Massenentlassungen innerhalb von 30 Kalendertagen müssen nach § 17 KSchG vorher mit dem Betriebsrat abgestimmt und ordnungsgemäß der Agentur für Arbeit angezeigt werden. Dieser Schutz wird europarechtlich durch die Richtlinie 98/59/EG (Massenentlassungsrichtlinie) festgelegt. Unter „Entlassung“ ist die Kündigungserklärung zu verstehen (Rechtsprechung des EG 27.01.20015).

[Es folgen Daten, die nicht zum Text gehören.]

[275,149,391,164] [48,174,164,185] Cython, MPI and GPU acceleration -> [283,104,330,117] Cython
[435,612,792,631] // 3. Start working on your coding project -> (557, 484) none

Der Fall: Entlassungswelle während der Elternzeit
Der sechste Senat des BAG bestätigte eine Kündigung gegenüber einer Arbeitnehmerin vom 10. März 2010. Diese befand sich zur Zeit einer Betriebsstilllegung und der damit verbundenen Massenentlassung in Elternzeit. Ihr Arbeitsverhältnis wurde erst mit Ablauf der 30 Kalendertage gekündigt und das, obwohl die Kündigungen der übrigen Arbeitsverhältnisse mangels ordnungsgemäßer Konsultation des Betriebsrates unwirksam waren (BAG 25.04.2013 – 6 AZR 49/12).

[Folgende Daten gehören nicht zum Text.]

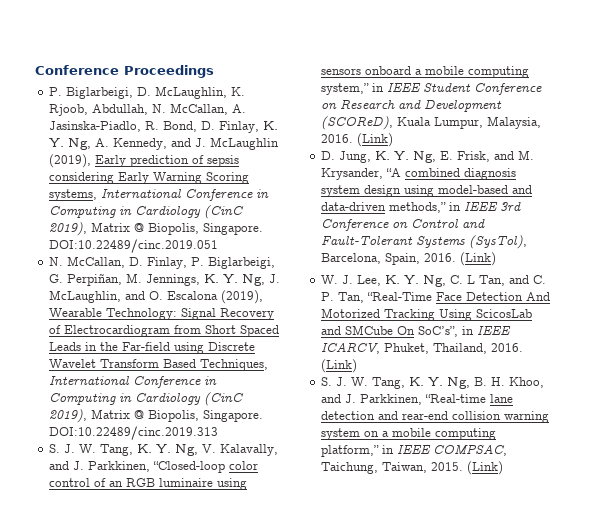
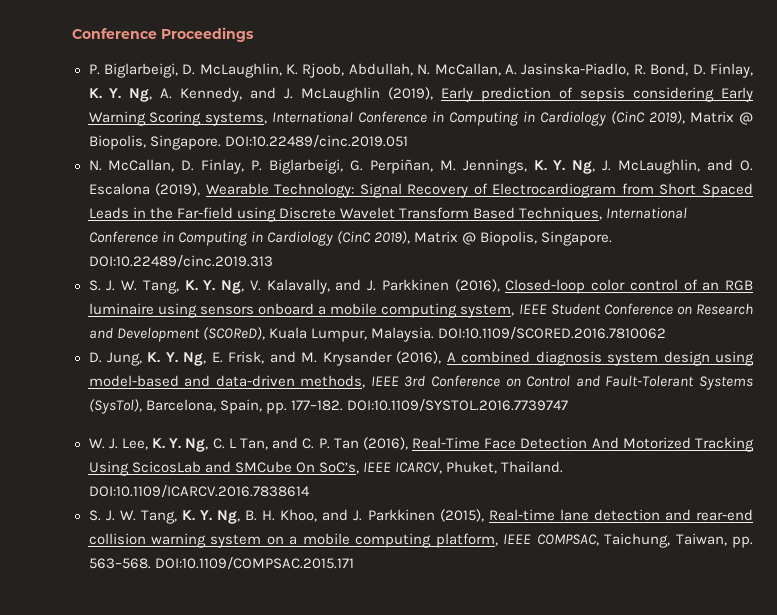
[88,461,226,473] Parkkinen, “Closed-loop -> [381,279,586,294] Parkkinen (2016), Closed-loop
[321,83,385,95] system,” in -> [460,304,515,318] system,
[487,116,542,129] [321,133,394,147] Malaysia, 2016. (Link) -> [370,327,666,342] Malaysia. DOI:10.1109/SCORED.2016.7810062
[321,168,402,180] Krysander, “A -> [322,351,456,366] Krysander (2016), A
[389,202,462,213] methods,” in -> [300,375,366,388] methods,
[424,252,497,266] 2016. (Link) -> [265,399,568,414] pp. 177–182. DOI:10.1109/SYSTOL.2016.7739747
[338,292,433,303] Tan, “Real-Time -> [333,437,481,450] Tan (2016), Real-Time
[418,326,475,337] SoC’s”, in -> [318,462,359,474] SoC’s,
[433,343,524,354] [321,359,358,373] Thailand, 2016. (Link) -> [500,461,563,473] [88,485,310,498] Thailand. DOI:10.1109/ICARCV.2016.7838614
[360,394,487,405] Parkkinen, “Real-time -> [367,509,555,522] Parkkinen (2015), Real-time
[321,445,395,457] platform,” in -> [435,533,498,548] platform,
[431,461,504,475] 2015. (Link) -> [732,536,754,548] [88,557,354,570] pp. 563–568. DOI:10.1109/COMPSAC.2015.171

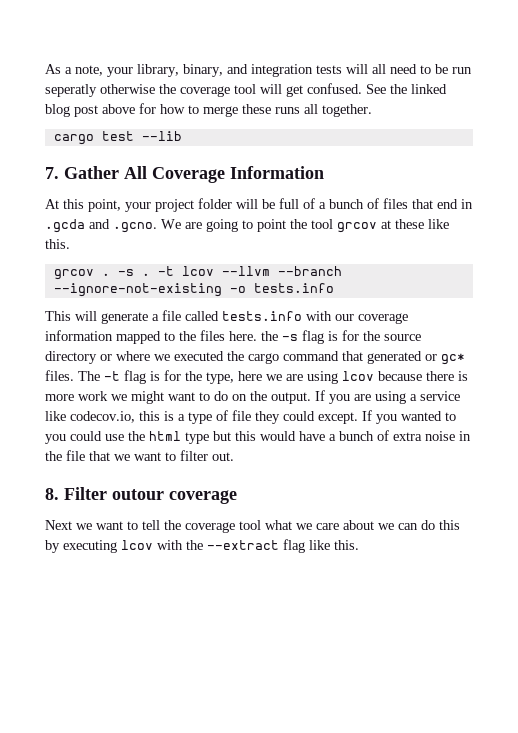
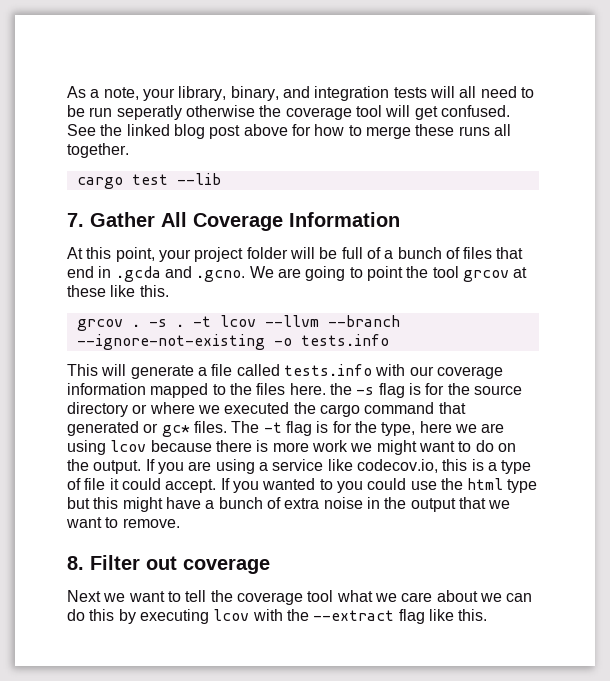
[255,411,358,424] they could except. -> [109,478,217,493] it could accept.
[260,431,296,441] would -> [122,497,163,512] might
[66,450,85,461] file -> [410,498,456,512] output
[180,450,234,461] filter out. -> [122,518,180,528] remove.
[112,489,164,500] outour -> [146,556,177,570] out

Das Urteil: Benachteiligung wegen Elternzeit und Geschlecht
Das BVerfG hat mit Beschluss vom 08.06.2016 – 1 BvR 3634/13 dieses Urteil aufgehoben, weil es die Klägerin in ihren Grundrechten aus Art. 3 iVm. Art. 6 GG verletze. Die Klägerin werde aufgrund ihrer Elternzeit und Ihres Geschlechts benachteiligt, wenn ihr der Schutz vor Massenentlassung versagt werde, weil das Abwarten der wegen der Elternzeit notwendigen behördlichen Zustimmung zur Kündigung dazu geführt habe, dass die Kündigung erst nach Ablauf der 30 Kalendertage erklärt wurde.
Der 30-tägige Zeitraum sei in diesen Fällen gewahrt, wenn die Antragstellung auf Zustimmung der zuständigen Behörde zu der Kündigung innerhalb dieses Zeitraums erfolgt sei.
An diese Erweiterung des Entlassungsbegriffes durch das Bundesverfassungsgericht bei Massenentlassungen ist der 6. Senat des BAG gebunden. Und dies auch, wenn die behördliche Zustimmung bei Elternzeit erst nach der 90-tägigien Freifrist des § 18 Abs. 4 KSchG erteilt wird oder wenn bei einer Arbeitnehmerin in Elternzeit die Kündigung als solche zugleich Teil einer zweiten Welle von Kündigungen ist, welche ebenfalls § 17 KSchG unterfallen. Daraufhin hat der 6. Senat des BAG auf Revision der Klägerin festgestellt, dass die Kündigung vom 10. März 2010 unwirksam war.